• kişi veya kişilerin o anki psikoloji ve beyin fırtınaları sonucundaki varsayımlar bütünü.

    "offf anam karıya bak be kitap gibi" cümlesinden sonra,
    * ne kitabı lan normal bir ev hanımı işte bu niye abartıyon sapık. nasıl bakarsan öyle görürsün. karşılığı veren arkadaşının hemen yanındaki arkadaşı,
    - mesela ben onu bir porno yıldızı olarak düşünüyorum.. anammmmmmmmmmmmm

    demesi tamamen doğal birşeydir. sonuçta o anki psikoloji odur. yapacak bişiy yoktur.
  • hz aliye ait veciz ifade. "güzel gören güzel düşünür, güzel düşünen hayatından lezzet alır" mottosuyla ahenk halinde.
  • boka iyi bakıp iyi gören kişininin diğerlerini aydınlatması gereken felsefi bakış açısı
  • harp sırasında kocam new mexico'daki mojave çölüne gönderilmişti. o, çölde tatbikata katılırken yanında olabilmek için ben de çölün yolunu tuttum. kendimi cehennemin kucağına atmıştım. ortalık yanıyordu. küçük bir kulübede oturuyordum ve yanında olmak için tehlikeye atılarak geldiğim kocamı unutmuş, can derdine düşmüştüm. etrafımdaki meksikalılar ve yerliler, tek kelime ingilizce bilmediğinden, kimseyle konuşamıyordum. sıcak rüzgar, bir taraftan bedenimi kavuruyor, diğer taraftan yediğim yemeği de, ağzımı burnumu da kumla dolduruyordu. canıma yetmişti. kağıda kaleme sarılıp babama bir mektup yazdım. "gelin, beni buradan alın" dedim. "burada yaşamaktansa hapishanede yaşamayı tercih ederim." babamı beklerken cevabı geldi. sadece iki satır yazmıştı: "iki adam hapishane penceresinden dışarıya baktı. biri çamuru gördü, diğeri yıldızları." bu iki satırı okuyunca utancımdan kıpkırmızı kesildim. ben hep çamuru görmüştüm. halbuki yıldızlar da vardı. derhal yerlilerle dost oldum. kilimlerine, çanak ve çömleklerine olan hayranlığımı belirttim. turistlere para ile vermeye yanaşmadıkları kıymetli eşyalarından bana hediyeler verdiler. kaktüsleri, yukka ve erguvan ağaçlarını inceledim. kır köpeklerini tanıdım. çöl gurubunu seyrettim. çöl, yüzlerce yıl önce deniz dibi olduğundan kumun içinde deniz hayvanlarının kabuklarını aradım. ne değişmişti de, dün nefret ettiğim çöle bugün bağlanmıştım? çöl mü değişmişti? hayır. o yine kavuruyordu. yerliler mi değişmisti? hayır. onlar, yine ingilizce bilmiyorlardı...
    sadece ben değişmiştim. pencereden kafamı uzatmış ve yıldızları görmüştüm."
  • hangi pencereden (perspektiften) bakarsan öyle görürsün mevcudiyeti…
    perspektifler ötesine geçersen görürsün allah'ın cemâlini (hakikati)…
  • çinli bir köylü baltasını kaybetmiş. komşusunun oğlundan şüphelenmiş, çünkü çocuk bir hırsız gibi konuşuyor, yürüyor ve davranıyormuş. ertesi gün tarladaki aletlerin arasında baltasını bulmuş. sonra çocuğu yine görmüş; bütün diğer çocuklar gibi konuşuyor, yürüyor ve davranıyormuş.
  • "iki yaşlı hasta yeni hastane odasına alınırlar. iki hastanın da durumu ciddidir. ikisi de yatalaktır. hastalardan biri pencere kenarında yatmakta diğeri ise pencere görmeyen tarafta yatmaktadır.

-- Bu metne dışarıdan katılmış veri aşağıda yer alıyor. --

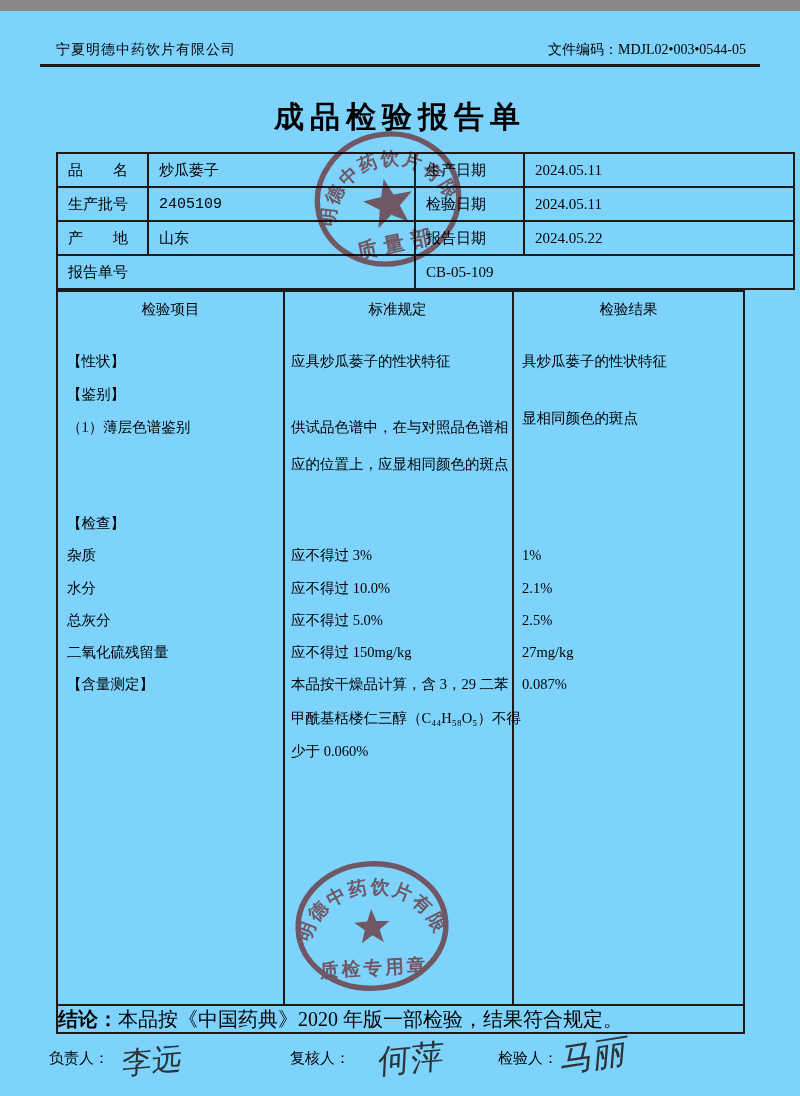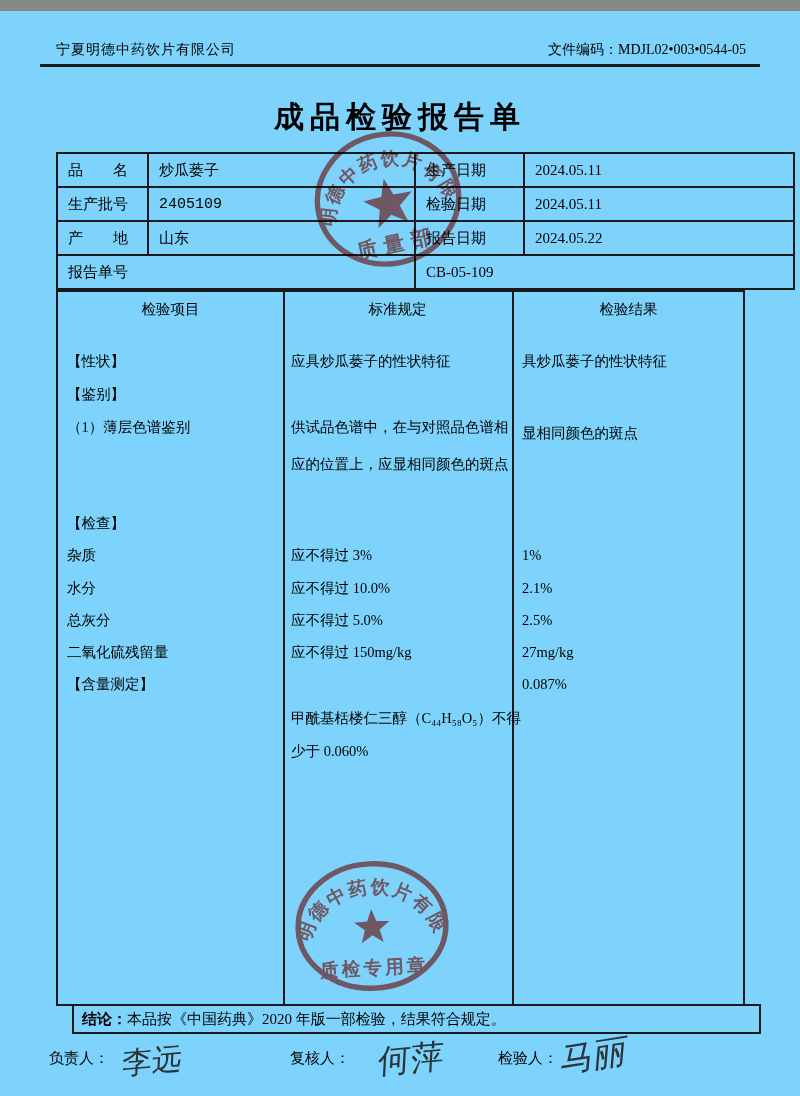--- a/index.html
+++ b/index.html
@@ -102,7 +102,7 @@
     <div class="ln c1" style="top:126px">（1）薄层色谱鉴别</div>
     <div class="ln c2" style="top:126px">供试品色谱中，在与对照品色谱相</div>
     <div class="ln c2" style="top:163px">应的位置上，应显相同颜色的斑点</div>
-    <div class="ln c3" style="top:132px">显相同颜色的斑点</div>
+    <div class="ln c3" style="top:117px">显相同颜色的斑点</div>
 
     <div class="ln c1" style="top:222px">【检查】</div>
 

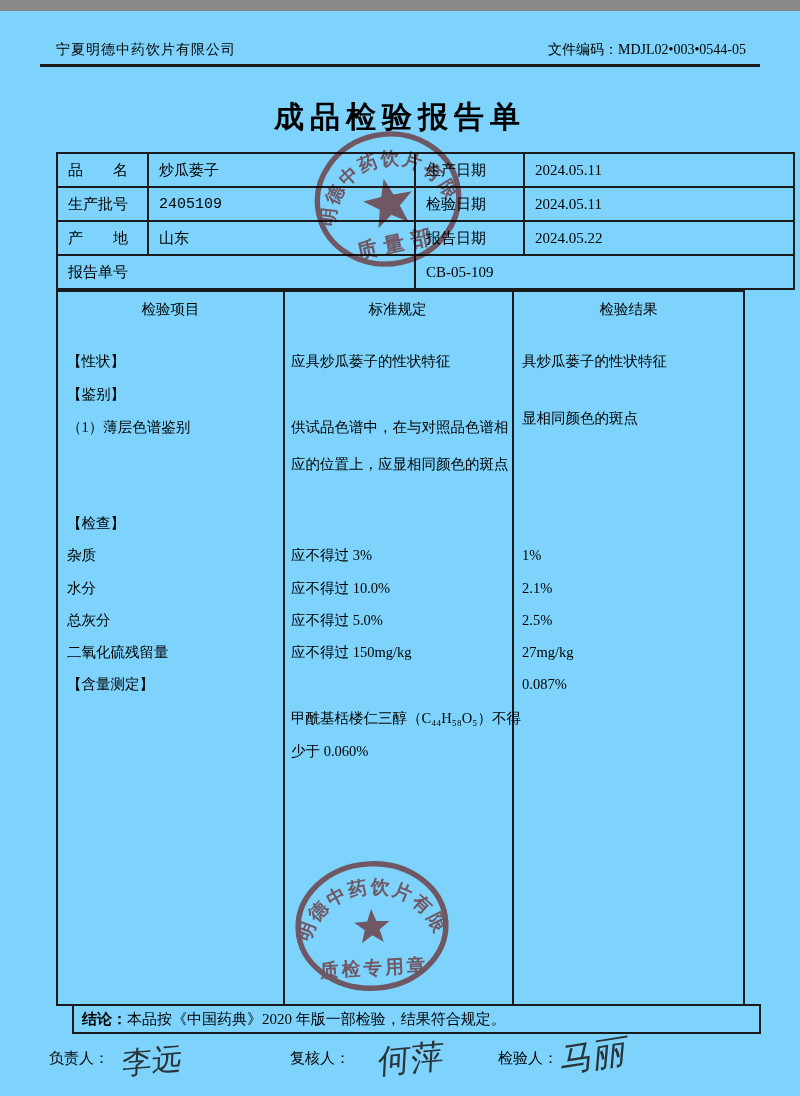--- a/index.html
+++ b/index.html
@@ -123,6 +123,7 @@
     <div class="ln c3" style="top:351px">27mg/kg</div>
 
     <div class="ln c1" style="top:383px">【含量测定】</div>
+    <div class="ln c2" style="top:383px">本品按干燥品计算，含 3，29 二苯</div>
     <div class="ln c2" style="top:417px">甲酰基栝楼仁三醇（C₄₄H₅₈O₅）不得</div>
     <div class="ln c2" style="top:450px">少于 0.060%</div>
     <div class="ln c3" style="top:383px">0.087%</div>

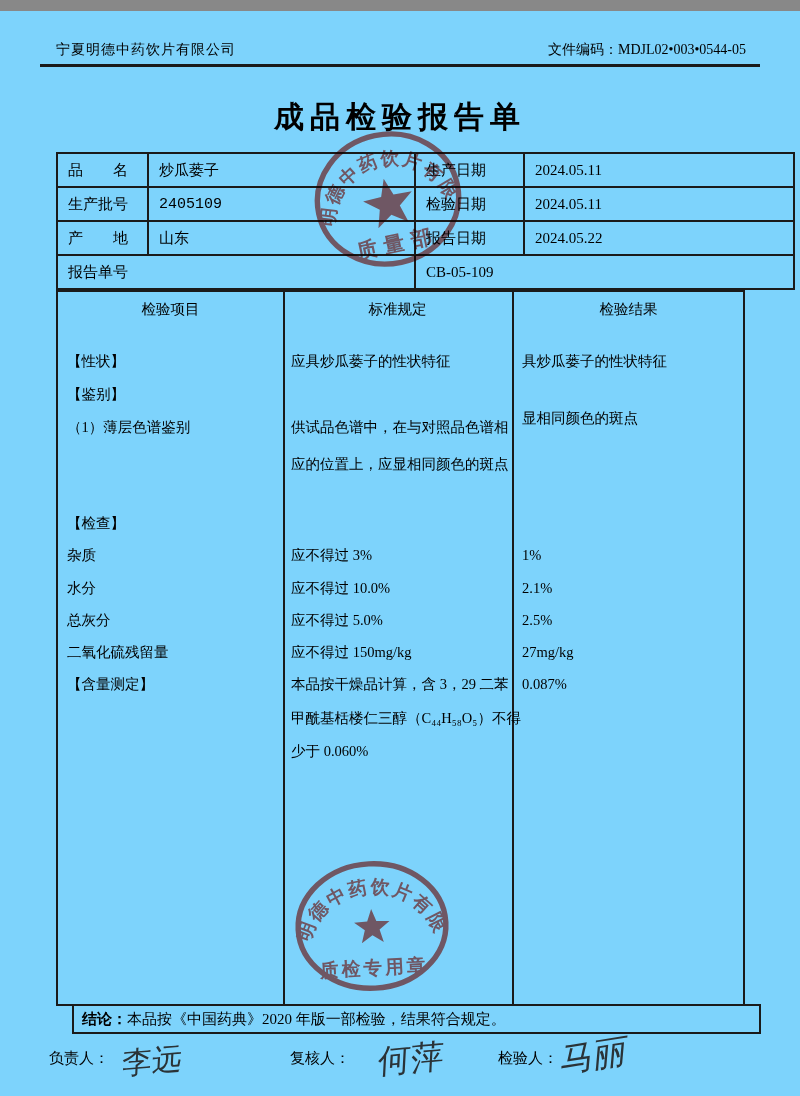--- a/index.html
+++ b/index.html
@@ -30,9 +30,9 @@
   .ch1{left:0;width:225px;} .ch2{left:225px;width:229px;} .ch3{left:456px;width:229px;}
   .c1{left:9px;} .c2{left:233px;} .c3{left:464px;}
   
-  .conclusion{position:absolute;left:72px;top:993px;width:689px;height:30px;
-              border:2px solid #1a1a1a;box-sizing:border-box;font-size:15px;
-              line-height:26px;padding-left:8px;white-space:nowrap;}
+  .conclusion{position:absolute;left:56px;top:993px;width:689px;height:30px;
+              border:2px solid #1a1a1a;box-sizing:border-box;font-size:20px;
+              line-height:26px;padding-left:0;white-space:nowrap;}
   .conclusion .lab{font-weight:bold;}
   
   .sigrow{position:absolute;left:0;top:1030px;width:800px;height:60px;font-size:15px;}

    pencereden uzak hasta hiç konuşmaz. gözleri kördür ve ağır bir akciğer rahatsızlığı yaşamaktadır. pencere kenarındaki hasta pek çok denemeden sonra diğer hastayı konuşturmayı başarır.

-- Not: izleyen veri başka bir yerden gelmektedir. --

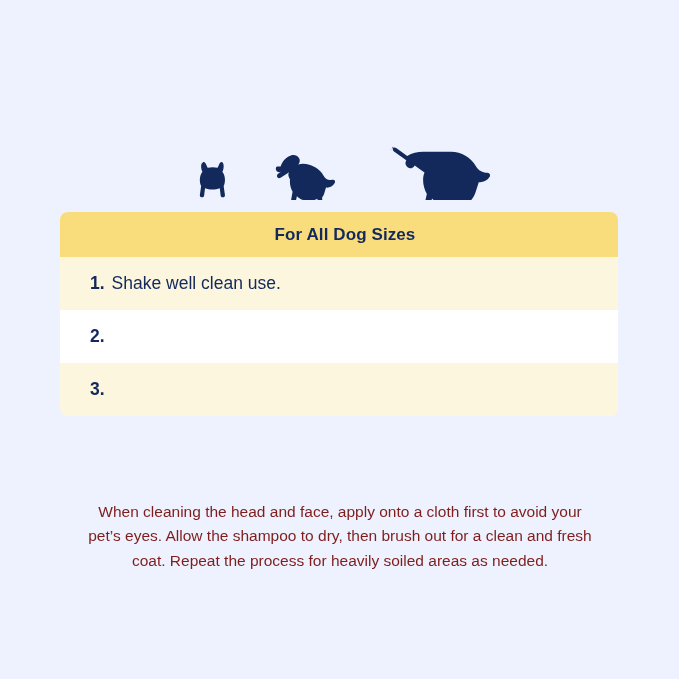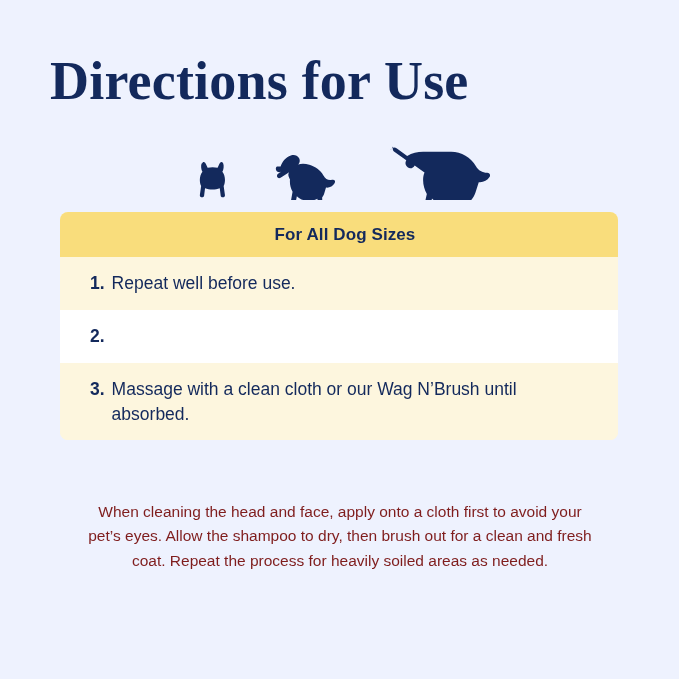--- a/index.html
+++ b/index.html
@@ -103,7 +103,6 @@
 
 <div class="page">
 
-  <div class="title">Directions for Use</div>
 
   <div class="dogs">
 

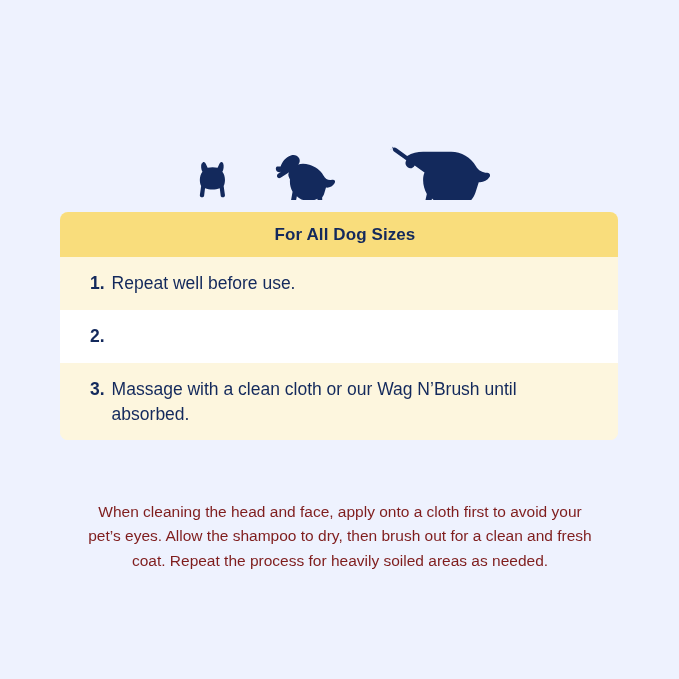--- a/index.html
+++ b/index.html
@@ -131,7 +131,7 @@
 
     <div class="step odd">
       <span class="step-num">1.</span>
-      <span class="step-text">Repeat well before use.</span>
+      <span class="step-text">Shake well clean use.</span>
     </div>
 
     <div class="step even">

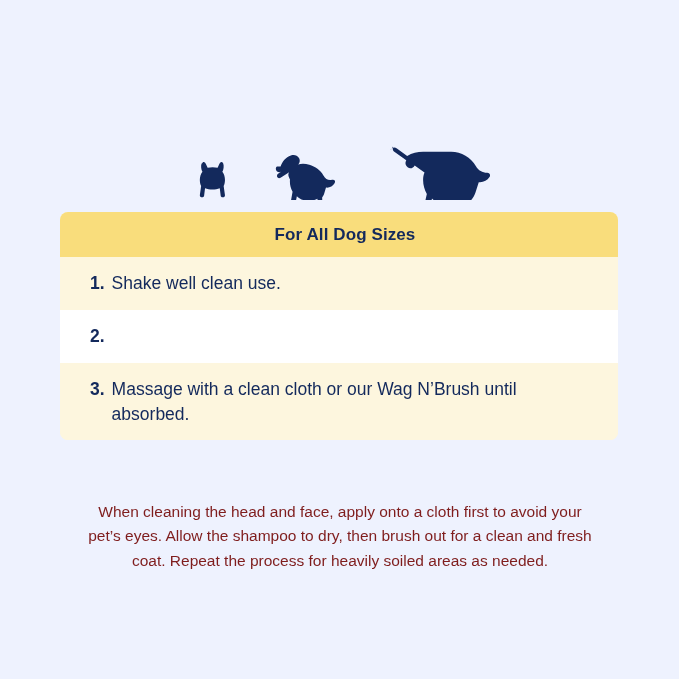--- a/index.html
+++ b/index.html
@@ -140,7 +140,6 @@
 
     <div class="step odd">
       <span class="step-num">3.</span>
-      <span class="step-text">Massage with a clean cloth or our Wag N’Brush until absorbed.</span>
     </div>
   </div>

    hastalar önce ailelerinden ve çocuklarından bahsederler. pencere tarafındaki hastanın sohbeti sayesinde o karamsar hali gitmiş ve huzurlu hissetmektedir diğer hasta. pencere kenarındaki hasta hemşireden perdeyi ve pencereyi açmasını ve kendisinin pencereyi görecek şekilde yatakta oturtulmasını ister. hemşire sadece bir saat izin verilebileceğini söyler.

    pencere kenarındaki hasta her gün bir saat boyunca diğer hastaya pencereden gördüğü güzellikleri anlatır. "allah'ım" der "harika bir doğa ve ağaçlar ilerideki gölü görebiliyorum bile. harika büyük bir göl ve park var. inanır mısın, pek çok ördek geçiyor ve hava o kadar güzel ki." diğer hasta onu mutlulukla dinler.

    her gün harika bir manzara ve olaylar anlatır penceredeki hasta diğer hastaya. diğer hasta o bir saatlik pencere anını mutlulukla bekler. bir gün hemşire kontrol için geldiğinde, pencere tarafındaki hastanın huzur içinde vefat ettiğini görür.

    kör hastanın yanına yeni bir hasta gelir ve konuşmaya başlarlar. kör olan hasta yeni hastaya sorar;
    - çok şanslısın, penceredeki harika manzarayı görüyor musun?
    - ne manzarası dostum, sadece büyük bir duvara bakıyor bu pencere"...

    kim şikâyetçi değil ki hayatından? kim kırgın değil?
    bazen sadece ihtiyacımız olan iyimser bir bakış açısı..

    "önemli olan neye baktığın değil, ne gördüğün.." demişti ya, henry david thoreau, duvarı yok edemiyorsak, o duvarda bir göl hayal edebilmek hatta bir başkasını bu hayale ortak etmek bile mümkün..
  • anahtar deliğinden ya da lebideryadan
    nasıl bakarsan öyle görürsün.
  • doğrudur. tabii ki bakış açısı algılayış şeklimiz şekillendirir. insanlar eleştirmeyi kusur bulmayı çok sever (yersiz eleştiriden bahsediyorum) inanılmaz bir aşağılık kompleksi var. güzel şeylerde bile kusur arayan, kötü niyetle yaklaşan insan çok. hatta çoğu, güzel olan her şeye düşman çünkü mutsuz ve mutsuzluğunun temel sebebi ise aslında kötü bir insan olması.

    allah tüm iyi insanları bu kötü bakışlı karanlık ruhlardan korusun, temiz enerji çok önemli.